Black pigment stones
• Bilirubin -color: yellow/red/brown.
• Biliverdin -color: green/blue/blackSource: oxidation of bilirubin

  • Consist of polymers of bilirubin, with large amounts of mucoprotein.
  • Usually contain less amount of cholesterol.
  • Contain 30-60% unconjugated bilirubin by weight.
  • 50% are radiopaque, 50% are radiolucent (stones that are more than 4% calcium by weight are radiopaque).
  • They are the result of precipitation of calcium with the anions, bilirubin, carbonate, phosphate, or palmitate.

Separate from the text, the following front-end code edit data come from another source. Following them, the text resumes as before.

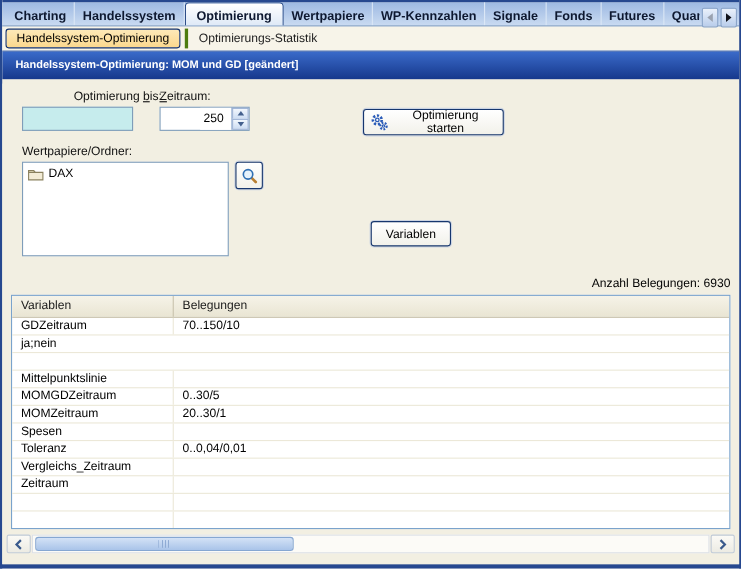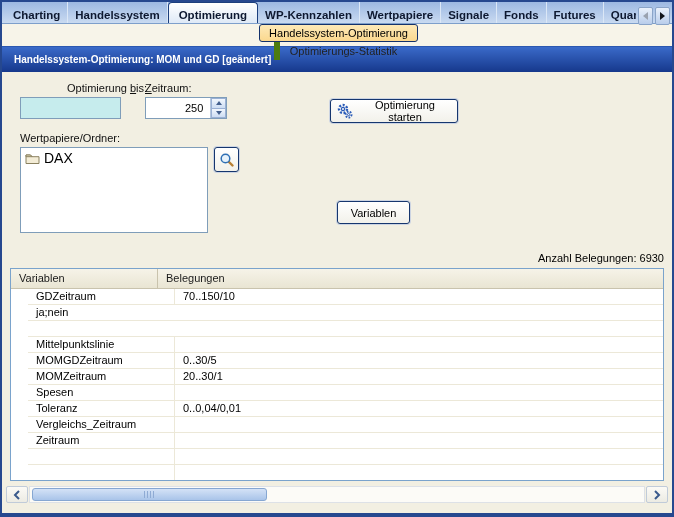--- a/index.html
+++ b/index.html
@@ -29,28 +29,28 @@
   .tab-scroll{position:absolute;right:2px;top:5px;display:flex;gap:2px;}
   .tab-scroll-btn{
     width:15px;height:18px;border:1px solid #8aa4c8;border-radius:2px;
     background:linear-gradient(#eaf1fb,#b9cdeb);
     display:flex;align-items:center;justify-content:center;
   }
   .tri-left{width:0;height:0;border-top:4px solid transparent;border-bottom:4px solid transparent;border-right:5px solid #9aa2b0;}
   .tri-right{width:0;height:0;border-top:4px solid transparent;border-bottom:4px solid transparent;border-left:5px solid #10131a;}
   
   .subtabbar{
-    height:22px;background:#f7f4e9;display:flex;align-items:center;padding-left:3px;flex-direction:column;
+    height:22px;background:#f7f4e9;display:flex;align-items:center;padding-left:3px;
   }
   .subtab{font-size:11px;color:#222;padding:3px 10px;white-space:nowrap;cursor:default;}
   .subtab.selected{
     background:linear-gradient(#fde9b8,#fbd88e);
     border:1px solid #13316b;border-radius:3px;padding:2px 9px;color:#000;
   }
-  .subtab.plain{border-left:6px solid #4d7c0f;margin-left:4px;text-align:right;}
+  .subtab.plain{border-left:3px solid #4d7c0f;margin-left:4px;text-align:right;}
   
   .titlebar{
     height:26px;background:linear-gradient(#3a6ac9,#16388c);
     border-top:1px solid #2b57b0;
     color:#fff;font-weight:bold;font-size:10px;line-height:25px;padding-left:12px;
     white-space:nowrap;
   }
   
   .content{position:absolute;top:76px;left:0;right:0;bottom:0;background:#f2efe2;}
   .flabel{position:absolute;font-size:11px;color:#111;}
@@ -84,32 +84,32 @@
     font-size:11px;color:#000;font-family:"Liberation Sans",sans-serif;
     display:flex;align-items:center;justify-content:center;gap:6px;cursor:default;
   }
   .start-btn{position:absolute;left:328px;top:23px;width:128px;height:24px;}
   .variablen-btn{position:absolute;left:335px;top:125px;width:73px;height:23px;}
   .search-btn{position:absolute;left:212px;top:71px;width:25px;height:25px;}
   .listbox{
     position:absolute;left:18px;top:71px;width:188px;height:86px;
     background:#fff;border:1px solid #7f9db9;overflow:hidden;padding-top:2px;
   }
-  .list-item{display:flex;align-items:center;gap:4px;font-size:14px;padding:1px 4px;height:16px;}
+  .list-item{display:flex;align-items:center;gap:4px;font-size:11px;padding:1px 4px;height:16px;}
   .summary{position:absolute;right:8px;top:176px;font-size:11px;color:#000;}
   
   .vtable{
     position:absolute;left:8px;right:8px;top:192px;height:213px;
     border:1px solid #7aa3cc;background:#fff;overflow:hidden;
   }
   .thead{height:20px;display:flex;background:linear-gradient(#f6f3e8,#e9e5d3);border-bottom:1px solid #c9c3ad;}
   .th{font-size:11px;color:#1a1a1a;line-height:19px;padding-left:8px;}
   .th.col1{width:147px;border-right:1px solid #c9c3ad;}
   .th.col2{flex:1;}
-  .tr{display:flex;height:16px;border-bottom:1px solid #ece8d8;margin-left:17px;}
+  .tr{display:flex;height:16px;border-bottom:1px solid #ece8d8;}
   .td{font-size:11px;color:#000;line-height:15px;padding-left:8px;white-space:nowrap;overflow:hidden;}
   .td.col1{width:147px;border-right:1px solid #ece8d8;}
   .td.col2{flex:1;}
   
   .hscroll{
     position:absolute;left:4px;right:4px;top:410px;height:17px;
     display:flex;align-items:center;
   }
   .hs-btn{
     width:22px;height:17px;flex:0 0 auto;
@@ -130,22 +130,22 @@
 </head>
 <body>
 
 <div class="window">
 
   <div class="tabbar">
     <div style="display:flex;overflow:hidden;margin-right:36px;" id="main-tabs">
         <div class="tab">Charting</div>
         <div class="tab">Handelssystem</div>
         <div class="tab selected">Optimierung</div>
+        <div class="tab">Wertpapiere</div>
         <div class="tab">WP-Kennzahlen</div>
-        <div class="tab">Wertpapiere</div>
         <div class="tab">Signale</div>
         <div class="tab">Fonds</div>
         <div class="tab">Futures</div>
         <div class="tab">Quantitati</div>
       </div>
     <div class="tab-scroll">
       <div class="tab-scroll-btn">
         <span class="tri-left"></span>
       </div>
       <div class="tab-scroll-btn">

  • Pigment gallstones are classified as either black or brown pigment stones.
  • Black pigment stones are typically tarry and frequently are associated with hemolytic conditions or cirrhosis.
  • In hemolytic states, the bilirubin load and concentration of unconjugated bilirubin increases.

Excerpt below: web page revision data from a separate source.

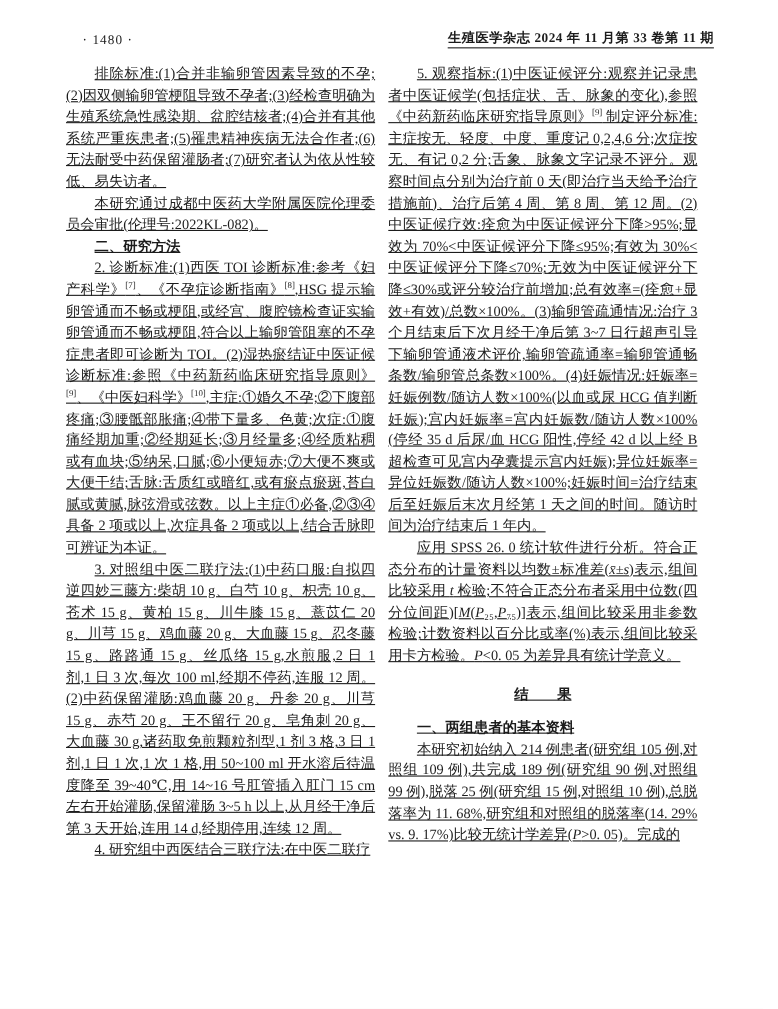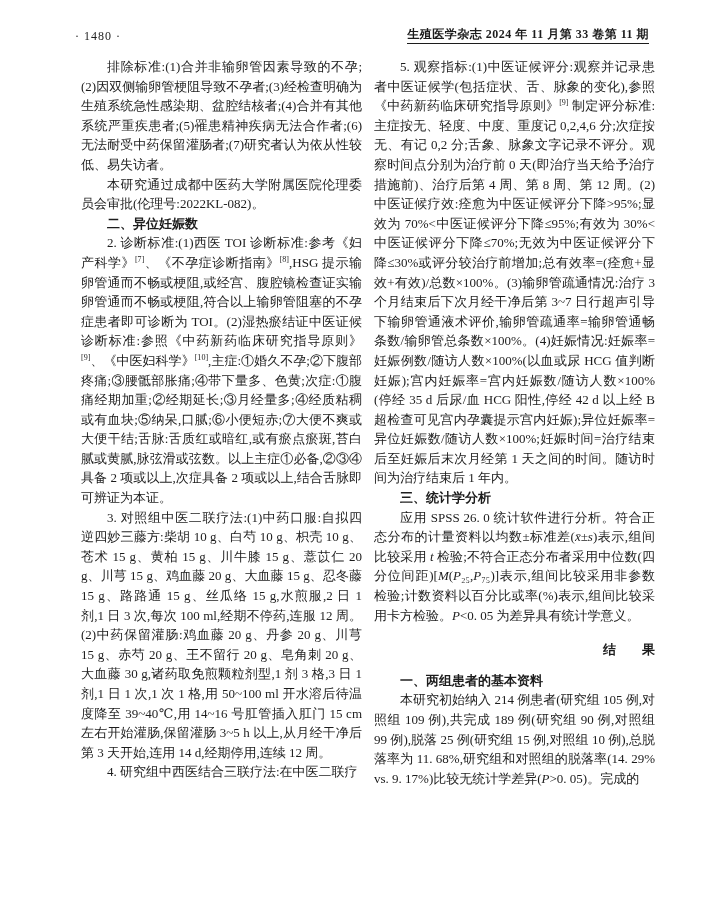--- a/index.html
+++ b/index.html
@@ -25,45 +25,46 @@
   }
   .page-number{letter-spacing:1px;}
   .journal-title{
     font-weight:bold;
     border-bottom:1.5px solid #1c1c1c;
     padding-bottom:0;
     letter-spacing:0.5px;
   }
   .columns{
     position:absolute;
-    top:57px;left:81px;
+    top:57px;left:60px;
     width:574px;
     display:flex;
     gap:12px;
+    text-decoration:underline;
   }
   .column{
     width:281px;
     text-align:justify;
   }
   .block{
     margin:0;
     font-size:13px;
     line-height:19.6px;
     text-align:justify;
   }
   .block.p{text-indent:2em;}
   .block.p.noindent{text-indent:0;}
   .block.h{
     text-indent:2em;
     font-weight:bold;
     font-family:"Liberation Sans","DejaVu Sans",sans-serif;
   }
   .block.ch{
     text-indent:0;
-    text-align:right;
+    text-align:center;
     font-weight:bold;
     font-family:"Liberation Sans","DejaVu Sans",sans-serif;
     margin:15px 0 11px 0;
   }
   .block sup{
     font-size:0.62em;
     line-height:0;
     vertical-align:super;
   }
   .block i{font-style:italic;}
@@ -73,27 +74,26 @@
 
 <div class="page">
   <div class="page-header">
     <span class="page-number">· 1480 ·</span>
     <span class="journal-title">生殖医学杂志 2024 年 11 月第 33 卷第 11 期</span>
   </div>
   <div class="columns">
     <div class="column">
         <div class="block p">排除标准:(1)合并非输卵管因素导致的不孕;(2)因双侧输卵管梗阻导致不孕者;(3)经检查明确为生殖系统急性感染期、盆腔结核者;(4)合并有其他系统严重疾患者;(5)罹患精神疾病无法合作者;(6)无法耐受中药保留灌肠者;(7)研究者认为依从性较低、易失访者。</div>
         <div class="block p">本研究通过成都中医药大学附属医院伦理委员会审批(伦理号:2022KL-082)。</div>
-        <div class="block h">二、异位妊娠数</div>
+        <div class="block h">二、研究方法</div>
         <div class="block p">2. 诊断标准:(1)西医 TOI 诊断标准:参考《妇产科学》<sup>[7]</sup>、《不孕症诊断指南》<sup>[8]</sup>,HSG 提示输卵管通而不畅或梗阻,或经宫、腹腔镜检查证实输卵管通而不畅或梗阻,符合以上输卵管阻塞的不孕症患者即可诊断为 TOI。(2)湿热瘀结证中医证候诊断标准:参照《中药新药临床研究指导原则》<sup>[9]</sup>、《中医妇科学》<sup>[10]</sup>,主症:①婚久不孕;②下腹部疼痛;③腰骶部胀痛;④带下量多、色黄;次症:①腹痛经期加重;②经期延长;③月经量多;④经质粘稠或有血块;⑤纳呆,口腻;⑥小便短赤;⑦大便不爽或大便干结;舌脉:舌质红或暗红,或有瘀点瘀斑,苔白腻或黄腻,脉弦滑或弦数。以上主症①必备,②③④具备 2 项或以上,次症具备 2 项或以上,结合舌脉即可辨证为本证。</div>
         <div class="block p">3. 对照组中医二联疗法:(1)中药口服:自拟四逆四妙三藤方:柴胡 10 g、白芍 10 g、枳壳 10 g、苍术 15 g、黄柏 15 g、川牛膝 15 g、薏苡仁 20 g、川芎 15 g、鸡血藤 20 g、大血藤 15 g、忍冬藤 15 g、路路通 15 g、丝瓜络 15 g,水煎服,2 日 1 剂,1 日 3 次,每次 100 ml,经期不停药,连服 12 周。(2)中药保留灌肠:鸡血藤 20 g、丹参 20 g、川芎 15 g、赤芍 20 g、王不留行 20 g、皂角刺 20 g、大血藤 30 g,诸药取免煎颗粒剂型,1 剂 3 格,3 日 1 剂,1 日 1 次,1 次 1 格,用 50~100 ml 开水溶后待温度降至 39~40℃,用 14~16 号肛管插入肛门 15 cm 左右开始灌肠,保留灌肠 3~5 h 以上,从月经干净后第 3 天开始,连用 14 d,经期停用,连续 12 周。</div>
         <div class="block p">4. 研究组中西医结合三联疗法:在中医二联疗</div>
       </div>
     <div class="column">
         <div class="block p">5. 观察指标:(1)中医证候评分:观察并记录患者中医证候学(包括症状、舌、脉象的变化),参照《中药新药临床研究指导原则》<sup>[9]</sup> 制定评分标准:主症按无、轻度、中度、重度记 0,2,4,6 分;次症按无、有记 0,2 分;舌象、脉象文字记录不评分。观察时间点分别为治疗前 0 天(即治疗当天给予治疗措施前)、治疗后第 4 周、第 8 周、第 12 周。(2)中医证候疗效:痊愈为中医证候评分下降&gt;95%;显效为 70%&lt;中医证候评分下降≤95%;有效为 30%&lt;中医证候评分下降≤70%;无效为中医证候评分下降≤30%或评分较治疗前增加;总有效率=(痊愈+显效+有效)/总数×100%。(3)输卵管疏通情况:治疗 3 个月结束后下次月经干净后第 3~7 日行超声引导下输卵管通液术评价,输卵管疏通率=输卵管通畅条数/输卵管总条数×100%。(4)妊娠情况:妊娠率=妊娠例数/随访人数×100%(以血或尿 HCG 值判断妊娠);宫内妊娠率=宫内妊娠数/随访人数×100%(停经 35 d 后尿/血 HCG 阳性,停经 42 d 以上经 B 超检查可见宫内孕囊提示宫内妊娠);异位妊娠率=异位妊娠数/随访人数×100%;妊娠时间=治疗结束后至妊娠后末次月经第 1 天之间的时间。随访时间为治疗结束后 1 年内。</div>
-        <div class="block h">三、统计学分析</div>
         <div class="block p">应用 SPSS 26. 0 统计软件进行分析。符合正态分布的计量资料以均数±标准差(<i>x̄±s</i>)表示,组间比较采用 <i>t</i> 检验;不符合正态分布者采用中位数(四分位间距)[<i>M</i>(<i>P</i>₂₅,<i>P</i>₇₅)]表示,组间比较采用非参数检验;计数资料以百分比或率(%)表示,组间比较采用卡方检验。<i>P</i>&lt;0. 05 为差异具有统计学意义。</div>
         <div class="block ch">结　　果</div>
         <div class="block h">一、两组患者的基本资料</div>
         <div class="block p">本研究初始纳入 214 例患者(研究组 105 例,对照组 109 例),共完成 189 例(研究组 90 例,对照组 99 例),脱落 25 例(研究组 15 例,对照组 10 例),总脱落率为 11. 68%,研究组和对照组的脱落率(14. 29% vs. 9. 17%)比较无统计学差异(<i>P</i>&gt;0. 05)。完成的</div>
       </div>
   </div>
 </div>
 
 </body></html>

  • These stones are usually not associated with infected bile.
  • They are located almost exclusively in the gallbladder.

    Brown Pigment Stones
  • Earthy in texture
  • Typically found in the bile ducts, especially in Asian populations.
  • Brown stones often contain more cholesterol and calcium palmitate than black stones
  • Occur as primary common duct stones
  • In patients, associated with disorders of biliary motility and bacterial infection.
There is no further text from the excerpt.